■ **Requirement**
Reproduce each line of the entries that carries "only".
(Information shown begins)
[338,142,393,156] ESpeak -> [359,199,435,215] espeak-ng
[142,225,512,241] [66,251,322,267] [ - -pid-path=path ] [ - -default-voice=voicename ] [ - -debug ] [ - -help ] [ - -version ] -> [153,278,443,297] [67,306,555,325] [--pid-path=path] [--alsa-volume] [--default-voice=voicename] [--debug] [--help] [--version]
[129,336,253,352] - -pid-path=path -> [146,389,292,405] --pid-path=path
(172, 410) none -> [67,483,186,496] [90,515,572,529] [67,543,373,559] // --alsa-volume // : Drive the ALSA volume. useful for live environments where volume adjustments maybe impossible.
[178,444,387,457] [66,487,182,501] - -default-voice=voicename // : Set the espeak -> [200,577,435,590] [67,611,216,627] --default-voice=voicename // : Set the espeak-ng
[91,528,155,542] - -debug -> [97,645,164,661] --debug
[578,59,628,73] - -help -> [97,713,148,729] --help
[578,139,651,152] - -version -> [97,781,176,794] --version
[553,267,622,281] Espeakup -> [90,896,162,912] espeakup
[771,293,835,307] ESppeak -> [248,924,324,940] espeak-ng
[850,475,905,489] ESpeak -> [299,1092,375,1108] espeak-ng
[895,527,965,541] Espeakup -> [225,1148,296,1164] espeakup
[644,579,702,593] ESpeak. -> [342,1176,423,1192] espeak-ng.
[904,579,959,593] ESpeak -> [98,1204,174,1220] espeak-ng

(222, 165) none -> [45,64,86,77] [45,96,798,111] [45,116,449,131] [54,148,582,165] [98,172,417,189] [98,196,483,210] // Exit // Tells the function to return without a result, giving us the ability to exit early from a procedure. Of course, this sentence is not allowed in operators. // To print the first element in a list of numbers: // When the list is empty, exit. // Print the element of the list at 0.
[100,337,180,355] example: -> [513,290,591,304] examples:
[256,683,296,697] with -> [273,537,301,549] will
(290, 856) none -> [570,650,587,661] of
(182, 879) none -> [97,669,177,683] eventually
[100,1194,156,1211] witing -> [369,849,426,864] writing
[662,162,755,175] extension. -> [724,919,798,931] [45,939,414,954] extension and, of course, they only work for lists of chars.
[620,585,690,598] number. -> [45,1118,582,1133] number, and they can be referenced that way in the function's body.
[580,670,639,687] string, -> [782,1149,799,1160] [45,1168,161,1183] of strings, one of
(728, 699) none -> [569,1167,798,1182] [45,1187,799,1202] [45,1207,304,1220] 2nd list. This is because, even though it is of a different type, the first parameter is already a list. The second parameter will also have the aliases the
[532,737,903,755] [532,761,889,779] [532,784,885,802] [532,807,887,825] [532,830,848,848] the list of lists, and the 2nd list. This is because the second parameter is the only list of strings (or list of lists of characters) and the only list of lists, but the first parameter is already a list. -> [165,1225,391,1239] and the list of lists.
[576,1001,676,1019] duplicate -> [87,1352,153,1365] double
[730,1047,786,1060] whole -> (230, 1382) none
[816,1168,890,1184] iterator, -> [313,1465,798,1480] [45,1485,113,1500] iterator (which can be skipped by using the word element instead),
(Information shown ends)
■ **Task solution**
[662,162,755,175] extension. -> [724,919,798,931] [45,939,414,954] extension and, of course, they only work for lists of chars.
[532,737,903,755] [532,761,889,779] [532,784,885,802] [532,807,887,825] [532,830,848,848] the list of lists, and the 2nd list. This is because the second parameter is the only list of strings (or list of lists of characters) and the only list of lists, but the first parameter is already a list. -> [165,1225,391,1239] and the list of lists.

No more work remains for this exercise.